Walking is among the world’s most popular forms of exercise, and far and away the most favored in the United States. And for good reason: It’s simple, accessible and effective. Taking regular walks lowers the risk of many health problems including anxiety, depression, diabetes and some cancers.
However, once your body becomes accustomed to walking, you might want to pick up the pace, said Alyssa Olenick, an exercise physiologist and postdoctoral research fellow in the energy metabolism lab at the University of Colorado Anschutz Medical Campus.
If you can nudge even part of your walk into a run, it offers many of the same physical and mental benefits in far less time. But just how much better is running? And how can you turn your walk into a run?
Why Walking Is Good for You
When considering the health benefits of an activity like walking or running, there are two connected factors to keep in mind. One is the workout’s effect on your fitness — that is, how it improves the efficiency of your heart and lungs. The second is the ultimate positive outcome: Does it help you live a longer life?
If you’re working hard enough that you can still talk but not sing, you’ve crossed from light to moderate physical activity. Studies suggest that moderate activity strengthens your heart and creates new mitochondria, which produces fuel for your muscles, said Dr. Olenick.
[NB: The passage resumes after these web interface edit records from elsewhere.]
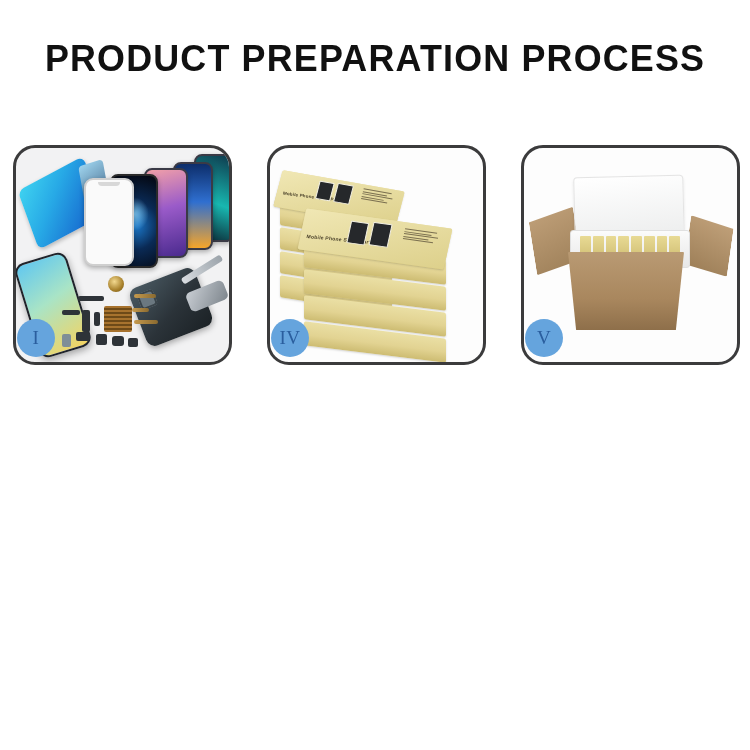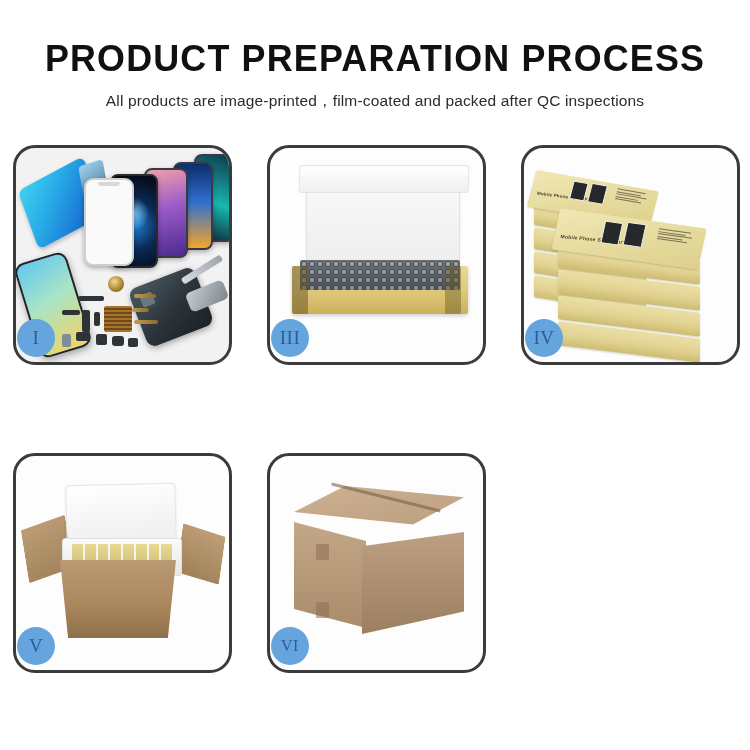"All products are" div.subtitle { html: <div>All products are image-printed，film-coated and packed after QC inspections</div> -> none }
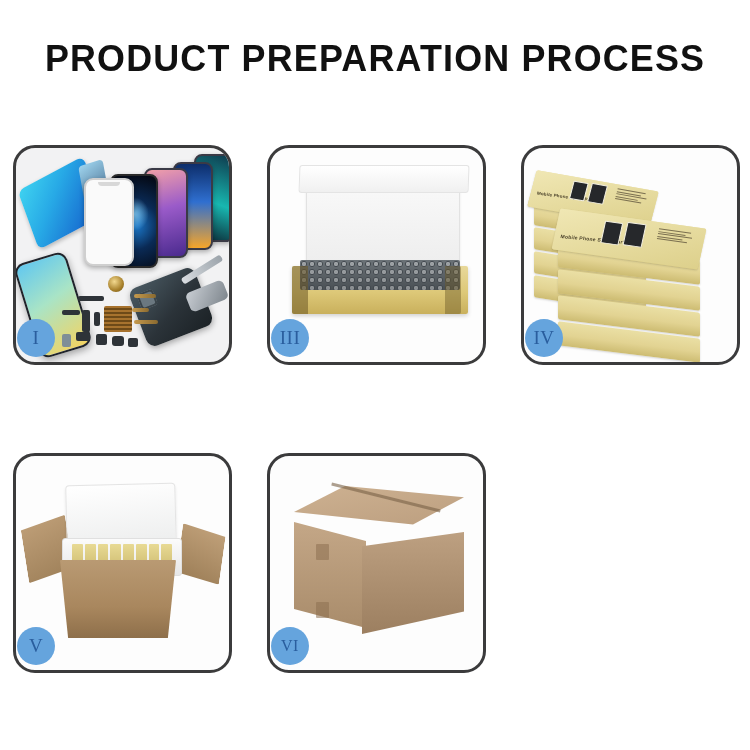"III" div.panel { html: <div> <div> <div></div> <div></div> <div></div> <div></div> <div></div> </div> <div>III</div> </div> -> none }
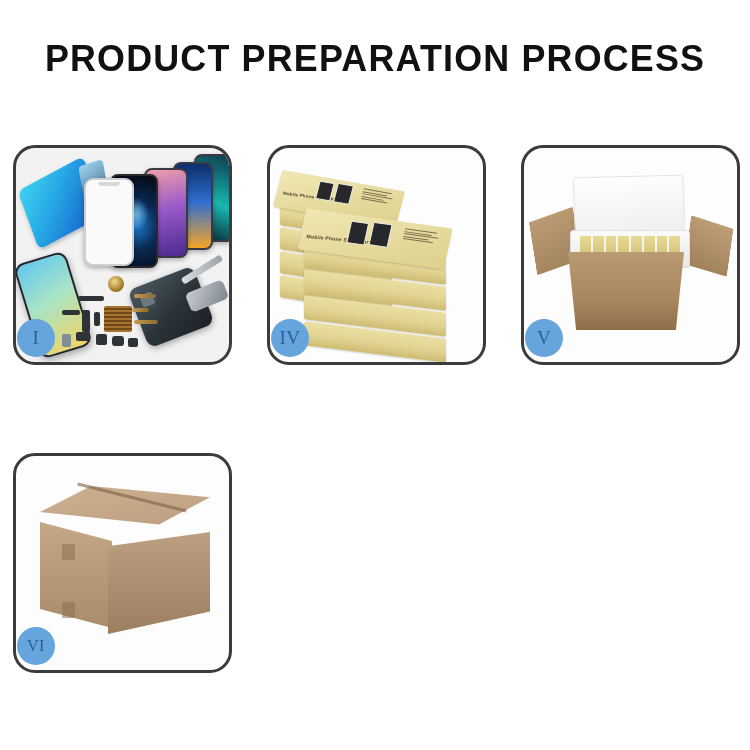"VI" div.panel { html: <div> <div> <div> <div></div> <div></div> <div></div> <div></div> <div></div> <div></div> </div> </div> <div>VI</div> </div> -> none }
What Makes Running Even Better
So how does running compare with walking? It’s more efficient, for one thing, said Duck-chul Lee, a professor of physical activity epidemiology at Iowa State University.
Why? It’s more than the increased speed. Rather than lifting one foot at a time, running involves a series of bounds.
This requires more force, energy and power than walking, Dr. Olenick said. For many people first starting out, running at any pace — even a slow jog — will make your heart and lungs work harder. That can raise your level of effort to what’s known as vigorous activity, meaning you’re breathing hard enough that you can speak only a few words at a time.
Federal health guidelines recommend 150 minutes to 300 minutes per week of moderate-intensity aerobic activity, like brisk walking, or half as much for vigorous activity. That might suggest that running is twice as good as walking. But when it comes to the key outcome of longevity, some studies have found running to be even more effective than that.